Outside on the grass he opened the bundle of filthy clothes and spread the coat out flat. He piled into the center of it the rest of the clothes, the empty Vittel bottle and his own spare pair of shoes. He tied up the arms and skirt of the coat and carried the bundle into the plane together with the can of gasoline. Then he went back outside again and explored in the trunk of the Peugeot. It was slightly redolent of the dead but that would dissipate. He found a combination windshield-scraper and brush; it would do. He used it to rake the grass where he’d been working. He left no sign in the earth except a set of vague foot-impressions to show he’d walked from the car to the plane; he left the trunk lid ajar with the keys in it both to air it out and to indicate he’d been in a hurry.
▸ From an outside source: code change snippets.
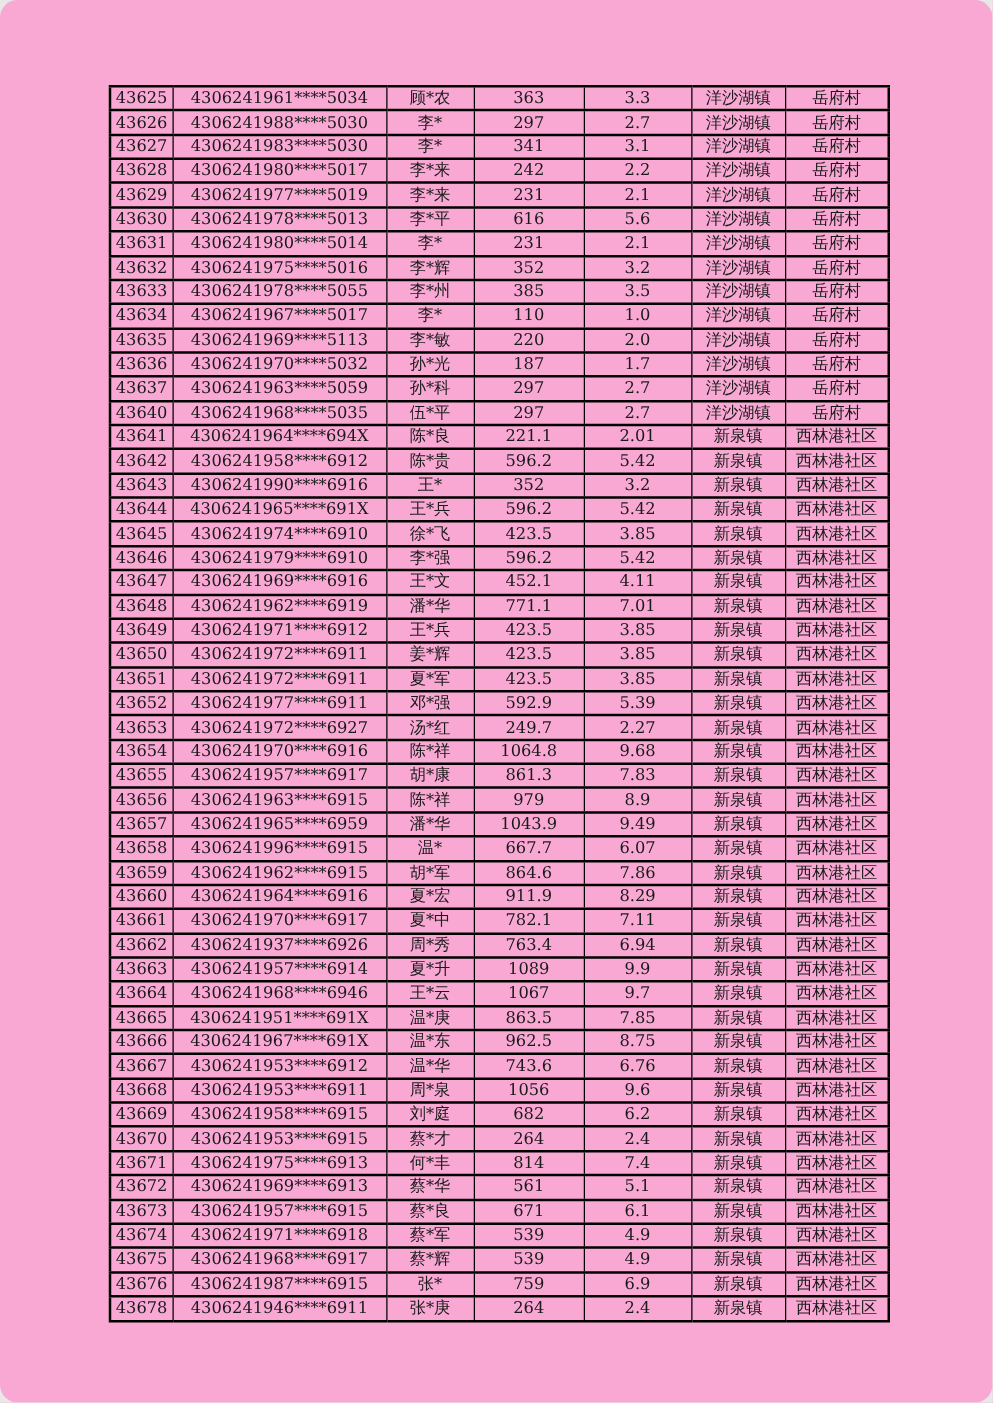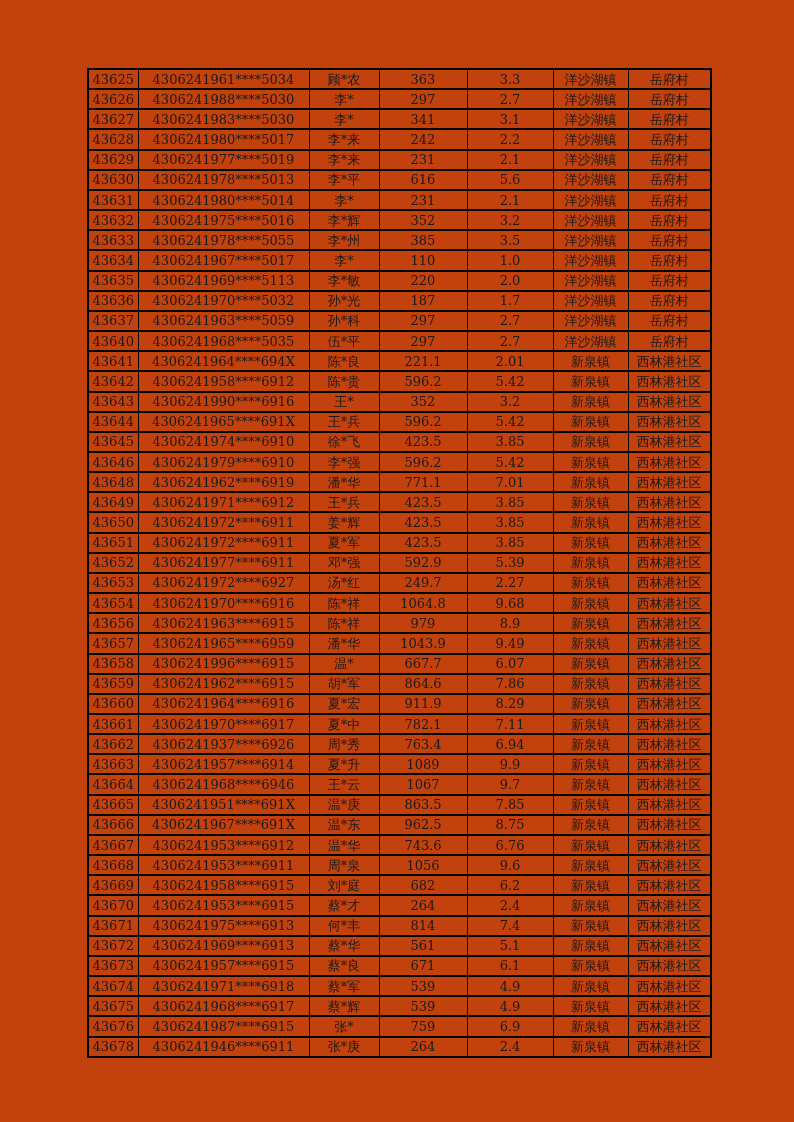--- a/index.html
+++ b/index.html
@@ -11,8 +11,9 @@
   .page {
     position: relative;
     width: 794px; height: 1122px;
-    background: #c2410c;
+    background: #f9a8d4;
     overflow: hidden;
+    border-radius: 14px;
   }
   table.data-table {
     position: absolute;

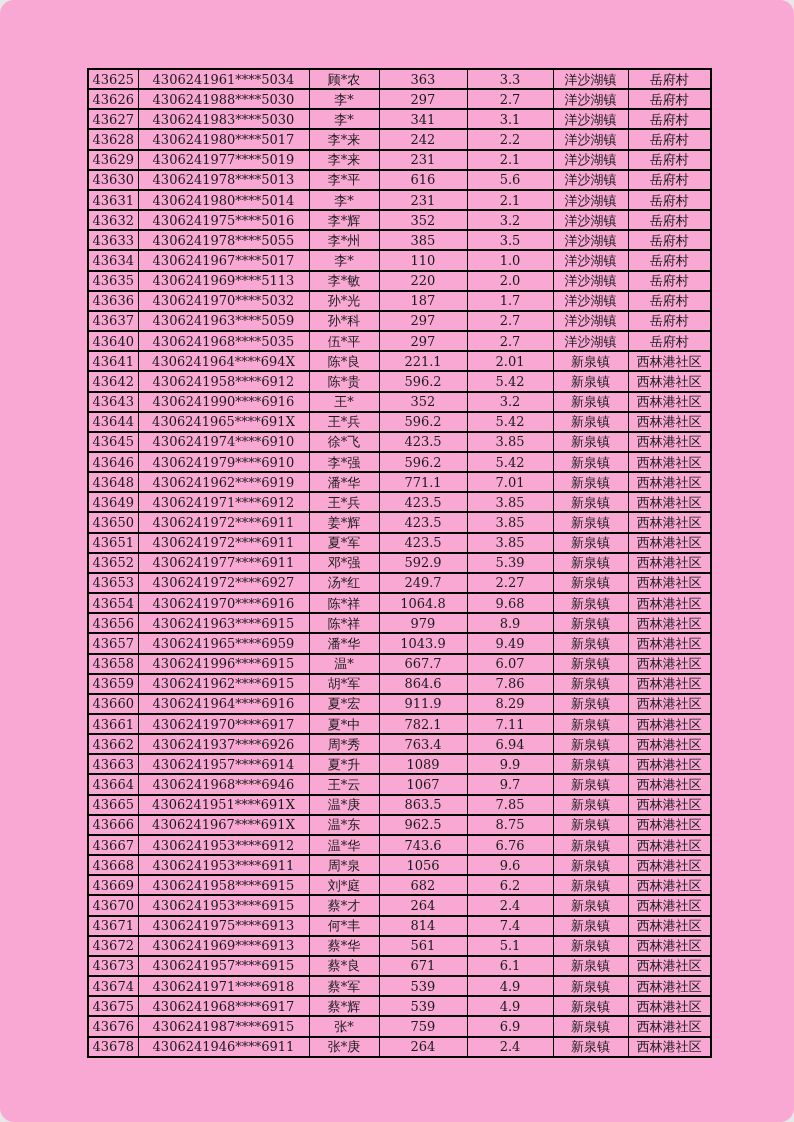--- a/index.html
+++ b/index.html
@@ -241,6 +241,15 @@
           <td>西林港社区</td>
         </tr>
         <tr>
+          <td>43647</td>
+          <td>4306241969****6916</td>
+          <td>王*文</td>
+          <td>452.1</td>
+          <td>4.11</td>
+          <td>新泉镇</td>
+          <td>西林港社区</td>
+        </tr>
+        <tr>
           <td>43648</td>
           <td>4306241962****6919</td>
           <td>潘*华</td>

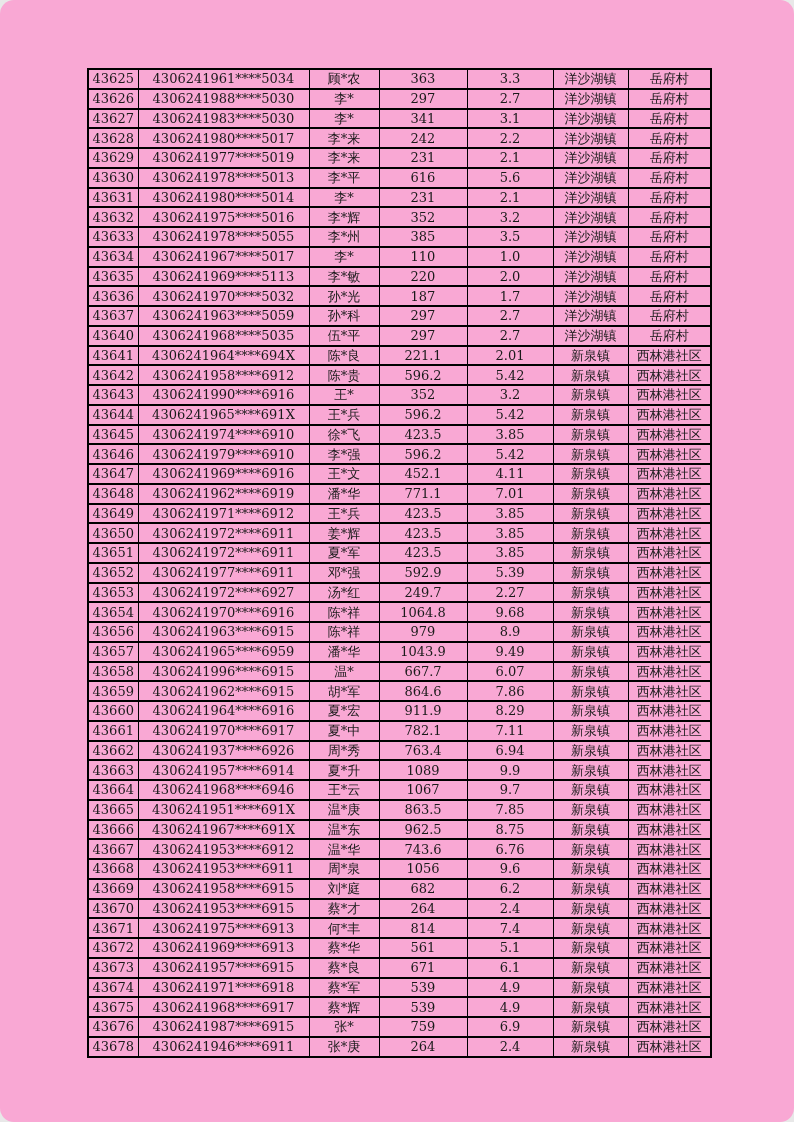--- a/index.html
+++ b/index.html
@@ -313,6 +313,15 @@
           <td>西林港社区</td>
         </tr>
         <tr>
+          <td>43655</td>
+          <td>4306241957****6917</td>
+          <td>胡*康</td>
+          <td>861.3</td>
+          <td>7.83</td>
+          <td>新泉镇</td>
+          <td>西林港社区</td>
+        </tr>
+        <tr>
           <td>43656</td>
           <td>4306241963****6915</td>
           <td>陈*祥</td>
When he climbed in the waist door he latched it shut behind him and went forward up the steeply tilted companionway into the cockpit. He tested the clochard’s limbs but they hadn’t stiffened quite enough yet. He couldn’t bear the thought of sitting beside the ghastly dead man for any length of time; he went back into the fuselage and sat under the blister watching the night. Along the edge of the field bare branches were silhouetted against the dark sky, as jagged as cracks in a porcelain surface. Scarves of cloud hung low in the southwest but the clear intense cold held.